Arguably, it’s no coincidence that the 1990s are the decade we’re still obsessed with started immediately following the invention of the World Wide Web. This is probably why ’90s kids can’t get over the ’90s. The internet changed how we would consume entertainment, and, if you grew up in the decade that seems rife for nostalgia these days, you’re in a pretty unique position. Unlike the generation before, you grew up with access to the internet. Unlike those a decade or so younger, you also remember what it’s like to exist in a world prior to hanging out online and all the inconveniences and delights this entailed.
When you think about it, a lot of what’s obsessed over in terms of the decade is its pop culture. One argument goes like this: the music, TV, and films made between 1990 and 1999 were so amazing, so completely unforgettable, that how can we get over that decade? And, sure, it was the decade of Nirvana, TLC at their peak, the unforgettable TV series My So-Called Life, and ever-quotable movie Clueless.
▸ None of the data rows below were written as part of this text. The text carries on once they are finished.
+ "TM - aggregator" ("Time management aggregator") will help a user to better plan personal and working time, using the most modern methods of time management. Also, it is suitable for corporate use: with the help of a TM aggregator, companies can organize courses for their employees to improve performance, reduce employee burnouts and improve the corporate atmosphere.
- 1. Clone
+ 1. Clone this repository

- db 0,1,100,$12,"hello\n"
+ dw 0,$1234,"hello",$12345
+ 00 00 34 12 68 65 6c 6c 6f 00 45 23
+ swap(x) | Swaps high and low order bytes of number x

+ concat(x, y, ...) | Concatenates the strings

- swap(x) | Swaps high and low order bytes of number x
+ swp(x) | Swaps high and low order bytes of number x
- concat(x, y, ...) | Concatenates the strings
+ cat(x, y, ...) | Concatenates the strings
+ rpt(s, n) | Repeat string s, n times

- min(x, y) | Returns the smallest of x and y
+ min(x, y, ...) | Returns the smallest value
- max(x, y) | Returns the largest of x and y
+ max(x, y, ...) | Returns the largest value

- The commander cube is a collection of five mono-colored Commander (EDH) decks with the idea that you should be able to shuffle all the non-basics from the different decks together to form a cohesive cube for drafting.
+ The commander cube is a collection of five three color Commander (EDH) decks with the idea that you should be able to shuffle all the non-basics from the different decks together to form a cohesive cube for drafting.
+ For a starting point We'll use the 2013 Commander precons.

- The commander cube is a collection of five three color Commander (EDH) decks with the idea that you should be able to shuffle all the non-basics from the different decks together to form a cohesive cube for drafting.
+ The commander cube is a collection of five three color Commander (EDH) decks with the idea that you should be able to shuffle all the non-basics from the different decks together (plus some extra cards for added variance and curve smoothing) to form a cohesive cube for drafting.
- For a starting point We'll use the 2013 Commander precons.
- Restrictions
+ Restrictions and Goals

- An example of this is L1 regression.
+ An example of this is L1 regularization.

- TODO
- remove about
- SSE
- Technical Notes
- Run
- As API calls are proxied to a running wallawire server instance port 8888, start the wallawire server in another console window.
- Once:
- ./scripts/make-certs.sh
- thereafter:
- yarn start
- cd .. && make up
But I don’t think that we’re still obsessed with all of the above because it was so much better than the equivalent 2017 music, TV, and movies. It’s because we had such less access to entertainment back then — and ’90s kids loved what they did have so much.
While we had the internet in the grunge era, it didn’t necessarily dominate your life at that point. Your existence was probably a bunch more focused on IRL than URLs. Napster launched in 1999 and YouTube came around in 2005, which meant if you didn’t have the money to buy new CDs and you’d already burned all your friends’ CDs onto your desktop computer, you just had to sit around and listen to the music you already had. If you wanted to hear a new song you liked, and didn’t have the money, you’d have to wait for it to play on the radio — something that could take days.
And don’t get me started on television. Forget marathoning series on Netflix, this was the decade where you needed cable. Instead of waiting for a series to come out in full so you could digest it in the space of a few days, in the ’90s, you’d spend the whole week obsessing over a past episode of your favorite show and waiting for the next episode to come out. There was no Hulu where you could watch it the next day — if you missed an episode, you missed it.
This difficulty of access made pop culture so much more precious: you loved that song all the more for playing it on loop the moment you managed to record it off the radio on tape or shelled out for the CD. You could quote your favorite movie line for line, because you’d have seen it at least 20 times. It turned going to your friend’s house and watching some rom-com that they owned but you’d never seen into an exciting once-in-a-blue-moon event.
It’s hard to imagine having the same obsessive relationship with the pop culture of today, no matter how devoted you are to a show or band or film. The internet has democratised entertainment — it’s no longer essential to have a lot of spare income to become a music connoisseur, because you can listen to music for an affordable monthly fee. Similarly, you can become a film or TV buff without giving Blockbuster Video a sizeable chunk of your life savings or paying extra for cable.
And this is cool. If you grew up in the ’90s, you might have noticed how much broader your taste in entertainment has become post-streaming services. You don’t just have to listen exclusively to pop-punk because you don’t want to shell out $15 to take home a CD from a genre of music you’re not sure if you’ll like. You don’t have to refuse to watch horror movies because you paid Blockbuster a substantial fee for something you only watched the first ten minutes of before hiding behind the sofa for the rest of the movie.
But it also means you’re less invested in what you do consume. What band’s album will ever mean as much to you as that copy of TLC’s Fanmail your older cousin handed down to you? Similarly, what movie have you watched over 20 times in the past ten years? I’m going to make an educated guess: probably none, because what obsessive person watches something over and over now that they have access to a world’s worth of entertainment for very little dollars?
So yeah, the nostalgia makes all the sense in the world — and not just because Fanmail is an indisputably great album. We’re emotionally invested in the entertainment from that decade because back then, with limited access to every album/TV show/film ever, the ones you did own meant absolutely everything to us. These were the last pop-culture remnants from that age when the internet existed without being all-consuming. So no wonder we still ‘ship them so hard.